**Required action**
Taking the listing below, restate word for word each line from the line with "- - we have every cause to be thankful;" to the line with "rave thus. —", ends included, and stop there.

**Records shown**
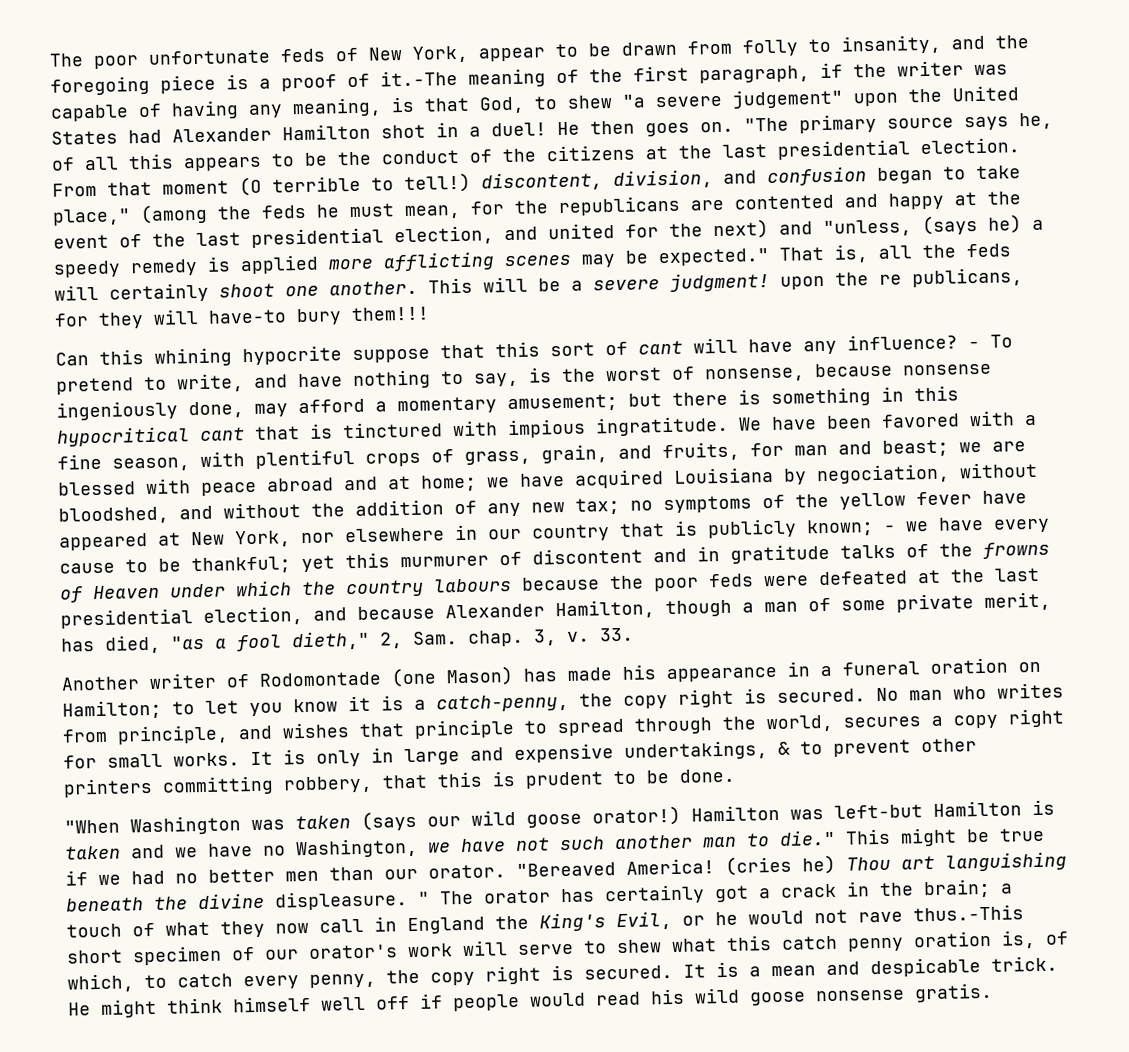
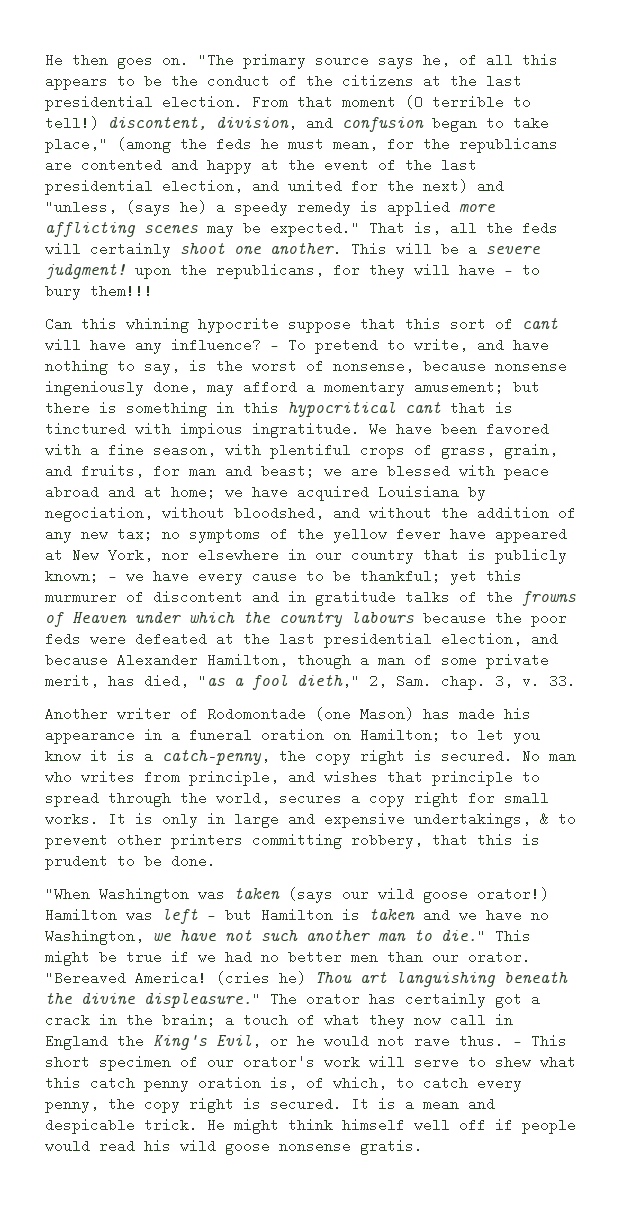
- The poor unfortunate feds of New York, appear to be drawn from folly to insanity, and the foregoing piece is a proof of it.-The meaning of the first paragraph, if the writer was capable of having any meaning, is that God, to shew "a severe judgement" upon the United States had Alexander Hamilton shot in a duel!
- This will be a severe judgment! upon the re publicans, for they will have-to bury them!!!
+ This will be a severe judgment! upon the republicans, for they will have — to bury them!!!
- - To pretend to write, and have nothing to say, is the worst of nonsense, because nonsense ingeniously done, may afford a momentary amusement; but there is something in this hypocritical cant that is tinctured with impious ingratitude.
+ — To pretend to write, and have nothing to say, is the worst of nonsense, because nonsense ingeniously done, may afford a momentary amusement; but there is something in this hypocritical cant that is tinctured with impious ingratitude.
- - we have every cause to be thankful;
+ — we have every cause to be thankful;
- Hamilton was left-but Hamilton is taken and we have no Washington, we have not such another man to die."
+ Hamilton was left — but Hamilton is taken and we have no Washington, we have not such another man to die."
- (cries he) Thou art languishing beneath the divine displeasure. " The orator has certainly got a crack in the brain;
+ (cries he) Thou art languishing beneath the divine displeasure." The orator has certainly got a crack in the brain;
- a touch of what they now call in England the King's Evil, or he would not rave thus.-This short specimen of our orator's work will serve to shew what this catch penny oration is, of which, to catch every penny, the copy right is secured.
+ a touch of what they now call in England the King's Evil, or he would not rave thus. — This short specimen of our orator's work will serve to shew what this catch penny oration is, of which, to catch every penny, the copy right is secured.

---

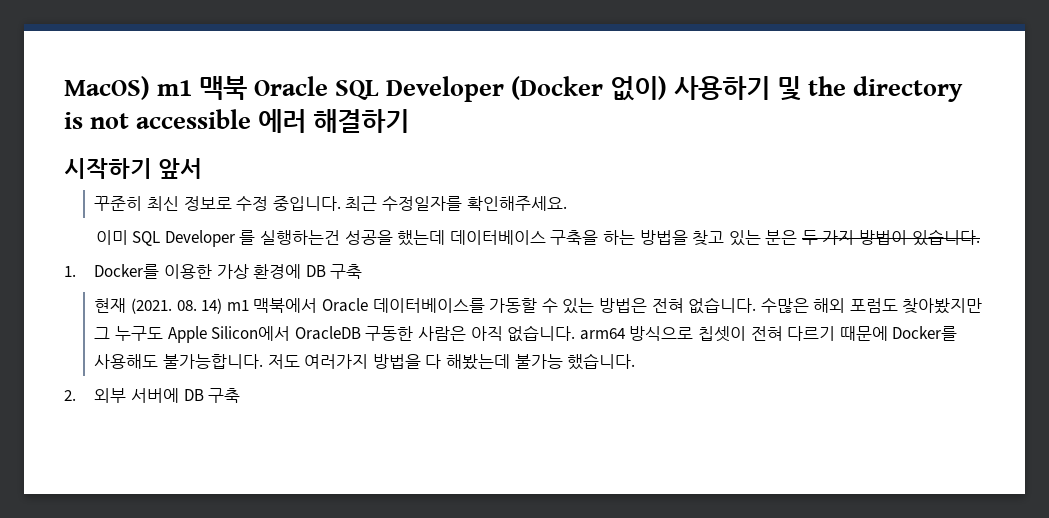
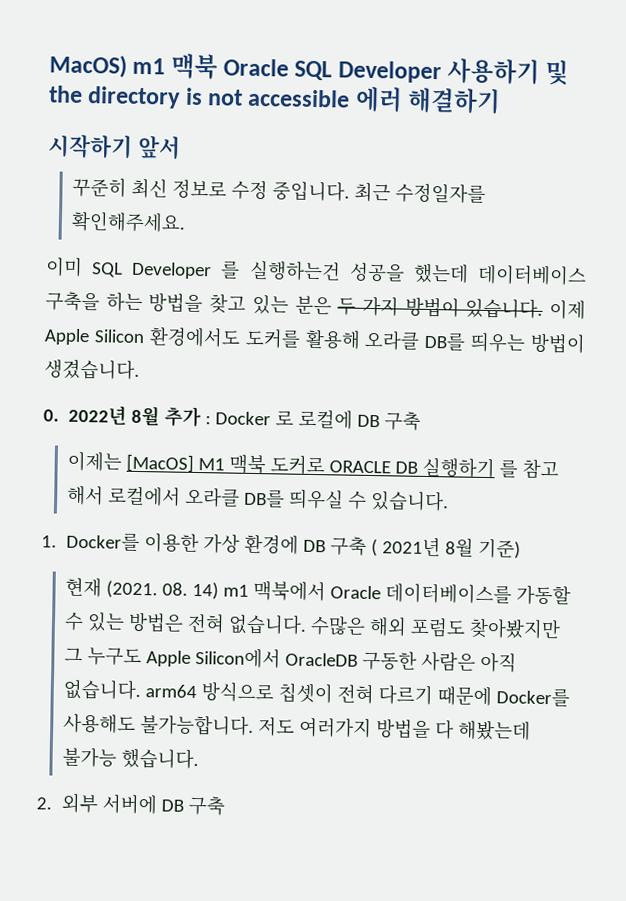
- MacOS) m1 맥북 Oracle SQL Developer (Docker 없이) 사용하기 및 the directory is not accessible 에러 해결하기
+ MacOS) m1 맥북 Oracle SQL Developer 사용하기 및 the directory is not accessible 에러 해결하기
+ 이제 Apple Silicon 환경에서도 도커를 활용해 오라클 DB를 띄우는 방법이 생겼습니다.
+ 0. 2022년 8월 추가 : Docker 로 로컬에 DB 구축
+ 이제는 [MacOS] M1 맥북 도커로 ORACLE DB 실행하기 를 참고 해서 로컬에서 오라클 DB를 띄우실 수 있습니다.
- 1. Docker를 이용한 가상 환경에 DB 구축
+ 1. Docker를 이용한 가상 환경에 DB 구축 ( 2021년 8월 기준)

* * *

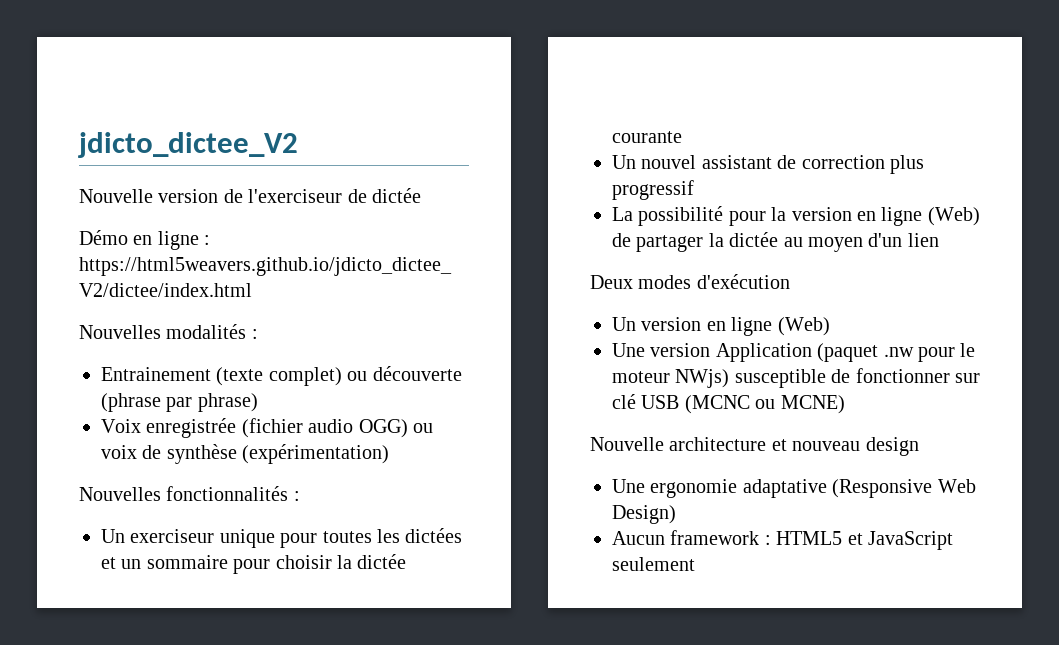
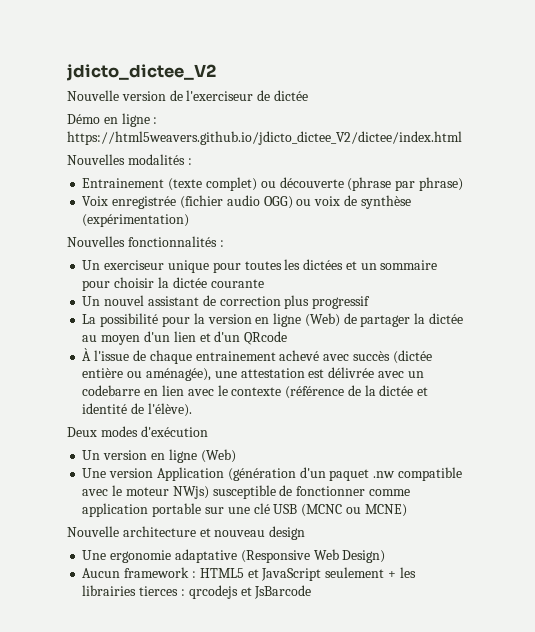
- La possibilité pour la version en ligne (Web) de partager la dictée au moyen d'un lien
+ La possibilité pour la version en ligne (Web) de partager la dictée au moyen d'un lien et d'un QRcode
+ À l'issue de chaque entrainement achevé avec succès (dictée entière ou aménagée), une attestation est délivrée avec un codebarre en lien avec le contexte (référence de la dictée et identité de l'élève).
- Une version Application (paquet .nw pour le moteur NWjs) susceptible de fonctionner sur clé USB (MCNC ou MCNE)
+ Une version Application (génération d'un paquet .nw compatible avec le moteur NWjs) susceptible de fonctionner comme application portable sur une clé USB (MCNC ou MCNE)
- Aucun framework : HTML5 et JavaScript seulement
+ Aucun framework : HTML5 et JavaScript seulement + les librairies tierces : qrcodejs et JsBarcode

**Problem solution**
- - we have every cause to be thankful;
+ — we have every cause to be thankful;
- Hamilton was left-but Hamilton is taken and we have no Washington, we have not such another man to die."
+ Hamilton was left — but Hamilton is taken and we have no Washington, we have not such another man to die."
- (cries he) Thou art languishing beneath the divine displeasure. " The orator has certainly got a crack in the brain;
+ (cries he) Thou art languishing beneath the divine displeasure." The orator has certainly got a crack in the brain;
- a touch of what they now call in England the King's Evil, or he would not rave thus.-This short specimen of our orator's work will serve to shew what this catch penny oration is, of which, to catch every penny, the copy right is secured.
+ a touch of what they now call in England the King's Evil, or he would not rave thus. — This short specimen of our orator's work will serve to shew what this catch penny oration is, of which, to catch every penny, the copy right is secured.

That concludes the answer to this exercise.